Just in under the wire tonight as I was out for dinner with a school friend in Skerries in North Dublin. Apparently the best place in the world to live but quite the drive from the city, I can tell you.

An Evening of Contrasts

12 November, 2024
Posted in: Dublin, Ireland, Mr. Waffle, Reading etc.

When the children were small, the parish priest asked me to be on the baptism preparation group. I was extremely reluctant (do you think I’m a fool?) but agreed in the end and 15 years later here I am with my children all grown up and still on the baptism preparation group. One of the other members is a grandmother so I am basically doomed to stay there for all time.

It’s quite straightforward there’s a rota and we are sent out in pairs (biblical). We meet in one of the rooms behind the church. The parents who are getting their children baptised that month come in and we go through the service and also talk about the practicalities (when to arrive on the day of the baptism, who does readings etc.) and make sure they have their paperwork (church bureaucracy is surprisingly efficient).
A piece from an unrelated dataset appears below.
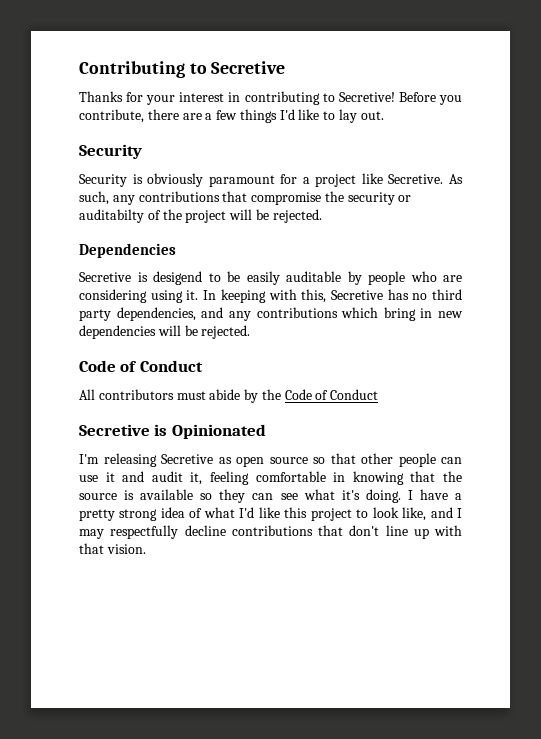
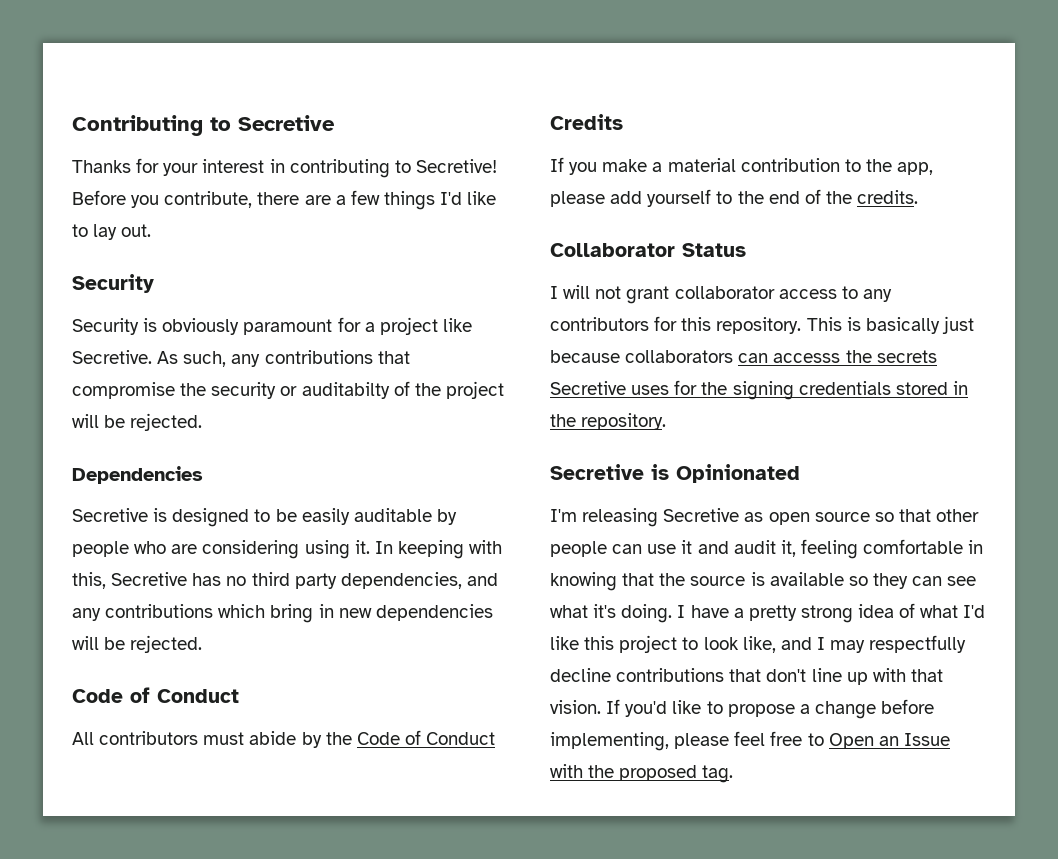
[153,271,202,285] desigend -> [172,508,250,527] designed
(379, 394) none -> [550,114,623,130] [550,157,934,175] [550,189,919,207] [550,243,746,257] [550,285,892,304] [550,316,974,334] [550,350,937,363] [550,380,968,400] [550,413,667,430] // Credits // If you make a material contribution to the app, please add yourself to the end of the credits. // Collaborator Status // I will not grant collaborator access to any contributors for this repository. This is basically just because collaborators can accesss the secrets Secretive uses for the signing credentials stored in the repository.
(146, 549) none -> [606,699,935,719] [550,731,950,751] [550,764,734,783] If you'd like to propose a change before implementing, please feel free to Open an Issue with the proposed tag.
We also do some very light proselyting (you might think that this would be unnecessary with people who are bringing their children for baptism but you might be surprised) and try not to scare them.

I had baptism group last night and we had 6 families with first babies for baptism. Mostly people don’t tend to bring the babies but one couple did and she was adorable. They were all lovely and agreeable and the whole thing was grand and as speedy as we could make it.

The speediness was necessary as Mr. Waffle and I were going to the cinema (booked when I had forgotten that I was on the rota for the baptism prep for November and did not know that he would spend the day driving to and from Limerick for a funeral). We saw Anora which has got rave reviews. It’s about an escort who has a relationship with a young rich Russian guy. The first part is very graphic (thank God I hadn’t gone with the children) and I found myself frequently wondering what you have to do to get an 18s cert in this country (it was 16s). Then the middle part when the Armenian henchmen become involved is played for laughs (and is very funny). When the Russian’s parents (who are excellent) fly in on their private jet towards the end it’s still funny but it’s also a bit sad.

Overall, it just seemed sad to me and I could have done without a lot of the graphic detail; I found it a bit exploitative and did not love it. I thought that the cast were outstanding though. In fairness, it was laugh out loud funny in parts and it definitely did not drag. There was lots of Russian which I enjoyed (coming as it did with subtitles). Many, perhaps most, of the actors were Russian and I wonder how this works with the sanctions on Russia at the moment. It’s set in 2019; is that supposed to be a solution to this particular problem?

Nablopomo

1 November, 2024
Posted in: Reading etc.

It is November. I will be posting here every day. I admit that today’s post leaves a little to be desired but hold on to your hats etc.